From my understanding using this handler won't transform the event to the format I posted previously. I think that it just replicates the event saved by Debezium with the "before", "after" and several other fields.

Actually no. By native CDC support I mean that the end result should give you the actual data only instead of replicating the full Debezium event info. That's what it was built for after all. But again please report back if anything doesn't work as expected / documented.
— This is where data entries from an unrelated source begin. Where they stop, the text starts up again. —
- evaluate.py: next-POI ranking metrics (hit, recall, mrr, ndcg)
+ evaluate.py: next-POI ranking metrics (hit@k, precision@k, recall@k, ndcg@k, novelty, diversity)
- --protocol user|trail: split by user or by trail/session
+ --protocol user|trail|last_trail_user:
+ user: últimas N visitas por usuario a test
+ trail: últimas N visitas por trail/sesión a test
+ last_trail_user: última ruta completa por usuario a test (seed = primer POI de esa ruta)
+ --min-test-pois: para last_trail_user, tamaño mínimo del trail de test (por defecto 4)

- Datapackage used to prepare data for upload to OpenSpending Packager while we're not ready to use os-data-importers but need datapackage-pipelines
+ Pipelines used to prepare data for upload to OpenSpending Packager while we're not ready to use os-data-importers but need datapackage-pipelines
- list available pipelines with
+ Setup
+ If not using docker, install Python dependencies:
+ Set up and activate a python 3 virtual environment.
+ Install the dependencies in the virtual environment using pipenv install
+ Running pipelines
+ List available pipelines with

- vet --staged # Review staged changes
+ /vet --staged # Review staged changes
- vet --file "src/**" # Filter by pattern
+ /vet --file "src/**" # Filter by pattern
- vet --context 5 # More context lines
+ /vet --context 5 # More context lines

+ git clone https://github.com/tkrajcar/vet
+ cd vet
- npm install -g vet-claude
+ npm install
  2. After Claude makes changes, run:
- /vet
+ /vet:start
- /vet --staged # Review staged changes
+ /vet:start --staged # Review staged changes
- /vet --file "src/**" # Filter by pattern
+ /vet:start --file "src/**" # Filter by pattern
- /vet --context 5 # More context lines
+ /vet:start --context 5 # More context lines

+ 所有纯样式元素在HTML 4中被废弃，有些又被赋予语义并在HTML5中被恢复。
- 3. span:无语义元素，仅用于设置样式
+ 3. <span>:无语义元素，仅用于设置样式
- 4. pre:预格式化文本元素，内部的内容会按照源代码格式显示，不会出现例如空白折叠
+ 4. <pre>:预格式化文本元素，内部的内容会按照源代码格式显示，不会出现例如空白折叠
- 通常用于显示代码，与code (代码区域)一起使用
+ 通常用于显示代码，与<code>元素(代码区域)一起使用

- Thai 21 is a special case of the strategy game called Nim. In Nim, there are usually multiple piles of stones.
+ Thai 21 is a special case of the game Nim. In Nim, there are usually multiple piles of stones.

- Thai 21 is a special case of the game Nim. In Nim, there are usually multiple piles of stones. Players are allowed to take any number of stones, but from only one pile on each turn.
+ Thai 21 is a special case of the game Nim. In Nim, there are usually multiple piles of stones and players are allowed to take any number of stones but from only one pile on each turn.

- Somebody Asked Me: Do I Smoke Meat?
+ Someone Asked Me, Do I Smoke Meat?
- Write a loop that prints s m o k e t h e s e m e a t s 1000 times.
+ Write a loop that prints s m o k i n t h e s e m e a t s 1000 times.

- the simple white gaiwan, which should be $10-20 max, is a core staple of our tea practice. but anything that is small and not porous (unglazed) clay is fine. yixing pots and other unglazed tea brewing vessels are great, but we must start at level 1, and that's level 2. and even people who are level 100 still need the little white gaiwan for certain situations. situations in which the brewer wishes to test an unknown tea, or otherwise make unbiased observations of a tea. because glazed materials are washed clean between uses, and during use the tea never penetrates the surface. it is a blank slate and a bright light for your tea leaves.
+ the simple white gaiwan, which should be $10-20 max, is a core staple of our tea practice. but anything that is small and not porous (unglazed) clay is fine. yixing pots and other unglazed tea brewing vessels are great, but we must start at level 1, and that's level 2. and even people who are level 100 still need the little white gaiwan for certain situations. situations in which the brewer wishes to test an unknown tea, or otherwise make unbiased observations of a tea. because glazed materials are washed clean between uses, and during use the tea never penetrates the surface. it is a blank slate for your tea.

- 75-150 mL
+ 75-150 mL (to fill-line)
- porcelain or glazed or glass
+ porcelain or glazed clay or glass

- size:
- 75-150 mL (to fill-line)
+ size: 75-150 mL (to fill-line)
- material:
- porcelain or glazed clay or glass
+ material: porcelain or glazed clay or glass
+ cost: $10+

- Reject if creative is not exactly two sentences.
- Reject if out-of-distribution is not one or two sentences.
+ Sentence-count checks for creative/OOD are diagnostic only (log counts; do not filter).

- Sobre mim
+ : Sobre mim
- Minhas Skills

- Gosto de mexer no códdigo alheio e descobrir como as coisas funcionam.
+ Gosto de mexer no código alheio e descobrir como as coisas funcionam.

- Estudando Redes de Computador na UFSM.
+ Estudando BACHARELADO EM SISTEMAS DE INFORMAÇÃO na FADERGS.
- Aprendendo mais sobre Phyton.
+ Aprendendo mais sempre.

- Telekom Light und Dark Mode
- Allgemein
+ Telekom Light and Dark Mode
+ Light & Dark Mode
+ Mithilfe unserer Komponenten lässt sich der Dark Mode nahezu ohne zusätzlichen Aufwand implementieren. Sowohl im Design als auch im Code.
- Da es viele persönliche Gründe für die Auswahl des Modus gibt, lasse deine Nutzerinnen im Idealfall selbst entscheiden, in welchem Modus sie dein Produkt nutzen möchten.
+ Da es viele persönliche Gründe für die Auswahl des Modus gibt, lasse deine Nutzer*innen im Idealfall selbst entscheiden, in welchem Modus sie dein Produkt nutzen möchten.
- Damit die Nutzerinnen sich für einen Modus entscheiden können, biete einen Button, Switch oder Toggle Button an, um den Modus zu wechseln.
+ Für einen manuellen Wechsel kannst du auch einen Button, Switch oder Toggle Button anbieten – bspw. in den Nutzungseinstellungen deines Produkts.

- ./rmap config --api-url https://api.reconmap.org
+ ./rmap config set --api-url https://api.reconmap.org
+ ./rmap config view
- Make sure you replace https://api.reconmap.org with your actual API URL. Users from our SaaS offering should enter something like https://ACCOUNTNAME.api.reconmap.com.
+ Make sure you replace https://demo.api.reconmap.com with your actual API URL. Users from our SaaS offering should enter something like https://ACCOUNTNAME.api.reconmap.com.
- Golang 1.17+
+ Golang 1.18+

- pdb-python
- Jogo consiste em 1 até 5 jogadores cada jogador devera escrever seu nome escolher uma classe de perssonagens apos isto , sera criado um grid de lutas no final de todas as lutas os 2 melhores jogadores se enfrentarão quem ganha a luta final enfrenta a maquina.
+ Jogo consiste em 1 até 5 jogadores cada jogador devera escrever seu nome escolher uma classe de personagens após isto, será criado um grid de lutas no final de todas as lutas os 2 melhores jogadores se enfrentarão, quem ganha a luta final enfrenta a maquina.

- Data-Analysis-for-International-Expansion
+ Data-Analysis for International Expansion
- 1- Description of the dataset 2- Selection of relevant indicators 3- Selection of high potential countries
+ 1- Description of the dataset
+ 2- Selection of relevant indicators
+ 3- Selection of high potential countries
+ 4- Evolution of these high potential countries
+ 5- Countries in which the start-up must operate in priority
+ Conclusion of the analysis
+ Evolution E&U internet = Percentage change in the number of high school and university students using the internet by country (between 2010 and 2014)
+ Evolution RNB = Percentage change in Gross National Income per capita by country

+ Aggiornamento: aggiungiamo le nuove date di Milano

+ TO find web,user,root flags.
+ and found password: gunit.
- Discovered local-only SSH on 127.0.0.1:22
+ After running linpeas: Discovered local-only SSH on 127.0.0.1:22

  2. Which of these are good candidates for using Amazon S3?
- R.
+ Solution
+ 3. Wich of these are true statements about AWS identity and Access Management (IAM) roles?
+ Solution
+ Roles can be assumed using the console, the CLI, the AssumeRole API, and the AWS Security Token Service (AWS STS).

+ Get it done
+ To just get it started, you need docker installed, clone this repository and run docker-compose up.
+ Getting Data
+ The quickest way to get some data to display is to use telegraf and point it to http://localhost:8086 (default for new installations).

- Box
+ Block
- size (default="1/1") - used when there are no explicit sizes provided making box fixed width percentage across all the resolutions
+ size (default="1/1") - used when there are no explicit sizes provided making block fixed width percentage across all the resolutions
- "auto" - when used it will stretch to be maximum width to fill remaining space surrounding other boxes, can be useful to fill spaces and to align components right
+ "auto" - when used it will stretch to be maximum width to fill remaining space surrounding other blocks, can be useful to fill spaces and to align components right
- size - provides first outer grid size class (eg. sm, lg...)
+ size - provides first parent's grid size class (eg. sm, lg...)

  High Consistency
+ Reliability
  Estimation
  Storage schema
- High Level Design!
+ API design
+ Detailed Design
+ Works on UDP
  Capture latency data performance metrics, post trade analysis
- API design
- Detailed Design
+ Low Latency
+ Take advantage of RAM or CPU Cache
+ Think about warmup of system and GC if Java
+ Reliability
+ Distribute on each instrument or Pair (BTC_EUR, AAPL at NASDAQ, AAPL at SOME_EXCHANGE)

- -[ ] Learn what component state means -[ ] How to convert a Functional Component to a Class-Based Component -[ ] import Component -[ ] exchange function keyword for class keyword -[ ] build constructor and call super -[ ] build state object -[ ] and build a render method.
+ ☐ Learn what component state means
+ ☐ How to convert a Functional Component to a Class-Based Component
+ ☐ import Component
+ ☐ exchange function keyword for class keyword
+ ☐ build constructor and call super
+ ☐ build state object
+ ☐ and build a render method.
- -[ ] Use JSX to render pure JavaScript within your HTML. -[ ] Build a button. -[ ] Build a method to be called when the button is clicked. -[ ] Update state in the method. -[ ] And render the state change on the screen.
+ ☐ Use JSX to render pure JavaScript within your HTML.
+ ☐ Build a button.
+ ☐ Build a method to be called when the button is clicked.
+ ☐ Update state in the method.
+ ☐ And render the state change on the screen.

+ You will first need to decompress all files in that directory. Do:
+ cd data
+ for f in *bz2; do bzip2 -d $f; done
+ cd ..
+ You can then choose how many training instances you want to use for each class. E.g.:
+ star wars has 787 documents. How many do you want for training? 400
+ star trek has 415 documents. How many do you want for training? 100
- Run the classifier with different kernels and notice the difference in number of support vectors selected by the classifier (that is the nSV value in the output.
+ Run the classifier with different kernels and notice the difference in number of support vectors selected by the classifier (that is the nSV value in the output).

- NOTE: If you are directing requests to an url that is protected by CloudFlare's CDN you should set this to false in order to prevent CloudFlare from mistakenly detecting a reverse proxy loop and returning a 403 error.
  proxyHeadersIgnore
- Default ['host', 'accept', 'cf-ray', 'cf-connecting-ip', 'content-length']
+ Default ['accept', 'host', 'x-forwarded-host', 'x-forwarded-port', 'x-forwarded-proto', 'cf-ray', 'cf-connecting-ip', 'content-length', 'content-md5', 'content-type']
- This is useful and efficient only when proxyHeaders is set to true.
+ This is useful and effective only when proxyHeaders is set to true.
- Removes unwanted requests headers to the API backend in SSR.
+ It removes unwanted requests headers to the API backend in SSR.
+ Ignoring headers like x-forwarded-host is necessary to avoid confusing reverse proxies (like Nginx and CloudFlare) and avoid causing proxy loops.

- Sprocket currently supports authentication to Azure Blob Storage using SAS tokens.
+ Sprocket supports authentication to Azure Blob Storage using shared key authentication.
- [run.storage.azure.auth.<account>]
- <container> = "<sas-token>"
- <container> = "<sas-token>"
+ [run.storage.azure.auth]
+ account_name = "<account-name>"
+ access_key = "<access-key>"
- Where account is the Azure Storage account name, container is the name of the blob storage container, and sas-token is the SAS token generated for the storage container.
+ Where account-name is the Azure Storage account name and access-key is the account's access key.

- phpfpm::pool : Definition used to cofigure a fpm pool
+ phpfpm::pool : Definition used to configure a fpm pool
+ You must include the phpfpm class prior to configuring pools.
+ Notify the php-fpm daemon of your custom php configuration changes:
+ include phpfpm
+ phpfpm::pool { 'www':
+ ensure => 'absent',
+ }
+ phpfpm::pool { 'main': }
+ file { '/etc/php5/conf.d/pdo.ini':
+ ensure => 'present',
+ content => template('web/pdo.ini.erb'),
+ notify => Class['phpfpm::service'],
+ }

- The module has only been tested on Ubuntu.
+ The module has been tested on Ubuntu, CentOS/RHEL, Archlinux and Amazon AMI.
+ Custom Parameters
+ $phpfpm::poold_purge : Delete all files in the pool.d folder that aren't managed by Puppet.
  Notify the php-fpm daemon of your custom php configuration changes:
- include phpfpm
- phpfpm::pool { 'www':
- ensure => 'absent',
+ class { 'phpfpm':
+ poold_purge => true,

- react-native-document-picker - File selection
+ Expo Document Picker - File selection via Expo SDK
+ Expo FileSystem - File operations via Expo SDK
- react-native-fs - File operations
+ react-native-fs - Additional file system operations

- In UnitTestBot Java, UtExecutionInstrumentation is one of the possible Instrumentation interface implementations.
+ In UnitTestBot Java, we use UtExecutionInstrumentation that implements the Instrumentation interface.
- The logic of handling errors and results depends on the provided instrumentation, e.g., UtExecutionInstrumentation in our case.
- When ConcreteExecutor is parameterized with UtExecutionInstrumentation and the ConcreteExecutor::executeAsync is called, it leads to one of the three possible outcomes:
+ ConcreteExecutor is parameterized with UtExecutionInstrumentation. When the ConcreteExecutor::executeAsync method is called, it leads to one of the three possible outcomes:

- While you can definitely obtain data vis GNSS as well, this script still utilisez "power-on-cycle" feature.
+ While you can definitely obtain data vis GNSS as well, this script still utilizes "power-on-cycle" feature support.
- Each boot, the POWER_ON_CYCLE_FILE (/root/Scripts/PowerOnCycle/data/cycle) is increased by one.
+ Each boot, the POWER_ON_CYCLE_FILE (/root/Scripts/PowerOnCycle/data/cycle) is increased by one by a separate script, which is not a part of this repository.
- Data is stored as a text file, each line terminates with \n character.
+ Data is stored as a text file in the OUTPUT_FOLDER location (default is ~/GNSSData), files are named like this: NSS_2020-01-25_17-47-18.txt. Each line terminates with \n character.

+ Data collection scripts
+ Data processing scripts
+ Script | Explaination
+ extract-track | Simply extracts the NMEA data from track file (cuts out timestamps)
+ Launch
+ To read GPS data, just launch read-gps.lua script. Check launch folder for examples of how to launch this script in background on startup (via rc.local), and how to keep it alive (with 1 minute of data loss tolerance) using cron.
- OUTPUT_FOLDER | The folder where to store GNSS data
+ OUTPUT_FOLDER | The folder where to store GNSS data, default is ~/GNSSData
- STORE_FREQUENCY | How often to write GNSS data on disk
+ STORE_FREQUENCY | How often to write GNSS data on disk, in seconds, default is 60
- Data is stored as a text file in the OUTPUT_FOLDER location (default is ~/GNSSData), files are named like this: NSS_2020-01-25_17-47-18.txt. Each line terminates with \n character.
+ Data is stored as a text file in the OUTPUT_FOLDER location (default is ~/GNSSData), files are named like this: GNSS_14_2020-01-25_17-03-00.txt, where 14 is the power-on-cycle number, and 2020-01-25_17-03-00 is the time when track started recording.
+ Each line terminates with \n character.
Happy to hear from you.

hpgrahsl commented 5 years ago

addendum: the only actual difference is that you would get a different representation for the _id field, like shown below:

{ "_id": {
       "id":"..."
   },
   ...
}
limadelrey commented 5 years ago

So I went through the documentation and I ended up with the following properties:

name=test
connector.class=at.grahsl.kafka.connect.mongodb.MongoDbSinkConnector
topics=ics.i2s.concept
tasks.max=1
mongodb.connection.uri=mongodb://root:example@db-functions:27017/ics?authSource=admin
mongodb.collection=test

key.converter=io.confluent.connect.avro.AvroConverter
key.converter.schema.registry.url=http://localhost:8081
value.converter=io.confluent.connect.avro.AvroConverter
value.converter.schema.registry.url=http://localhost:8081

mongodb.change.data.capture.handler=at.grahsl.kafka.connect.mongodb.cdc.debezium.rdbms.postgres.PostgresHandler

However, I'm getting a NullPointerException:

org.apache.kafka.connect.errors.ConnectException: Exiting WorkerSinkTask due to unrecoverable exception. at org.apache.kafka.connect.runtime.WorkerSinkTask.deliverMessages(WorkerSinkTask.java:586) at org.apache.kafka.connect.runtime.WorkerSinkTask.poll(WorkerSinkTask.java:322) at org.apache.kafka.connect.runtime.WorkerSinkTask.iteration(WorkerSinkTask.java:225) at org.apache.kafka.connect.runtime.WorkerSinkTask.execute(WorkerSinkTask.java:193) at org.apache.kafka.connect.runtime.WorkerTask.doRun(WorkerTask.java:175) at org.apache.kafka.connect.runtime.WorkerTask.run(WorkerTask.java:219) at java.util.concurrent.Executors$RunnableAdapter.call(Executors.java:511) at java.util.concurrent.FutureTask.run(FutureTask.java:266) at java.util.concurrent.ThreadPoolExecutor.runWorker(ThreadPoolExecutor.java:1149) at java.util.concurrent.ThreadPoolExecutor$Worker.run(ThreadPoolExecutor.java:624) at java.lang.Thread.run(Thread.java:748) Caused by: java.lang.NullPointerException at at.grahsl.kafka.connect.mongodb.MongoDbSinkTask.buildWriteModelCDC(MongoDbSinkTask.java:245) at at.grahsl.kafka.connect.mongodb.MongoDbSinkTask.processSinkRecords(MongoDbSinkTask.java:142) at at.grahsl.kafka.connect.mongodb.MongoDbSinkTask.lambda$null$0(MongoDbSinkTask.java:118) at java.util.ArrayList.forEach(ArrayList.java:1257) at at.grahsl.kafka.connect.mongodb.MongoDbSinkTask.lambda$put$1(MongoDbSinkTask.java:117) at java.util.HashMap.forEach(HashMap.java:1289) at at.grahsl.kafka.connect.mongodb.MongoDbSinkTask.put(MongoDbSinkTask.java:112) at org.apache.kafka.connect.runtime.WorkerSinkTask.deliverMessages(WorkerSinkTask.java:564) ... 10 more

Am I using an erroneous configuration?

hpgrahsl commented 5 years ago

You might be hitting exactly this issue https://github.com/hpgrahsl/kafka-connect-mongodb/issues/82#issuecomment-496581444 is already resolved in the latest master thus not released yet. But I've shown a temporary workaround by means of re-configuration in the comment linked above.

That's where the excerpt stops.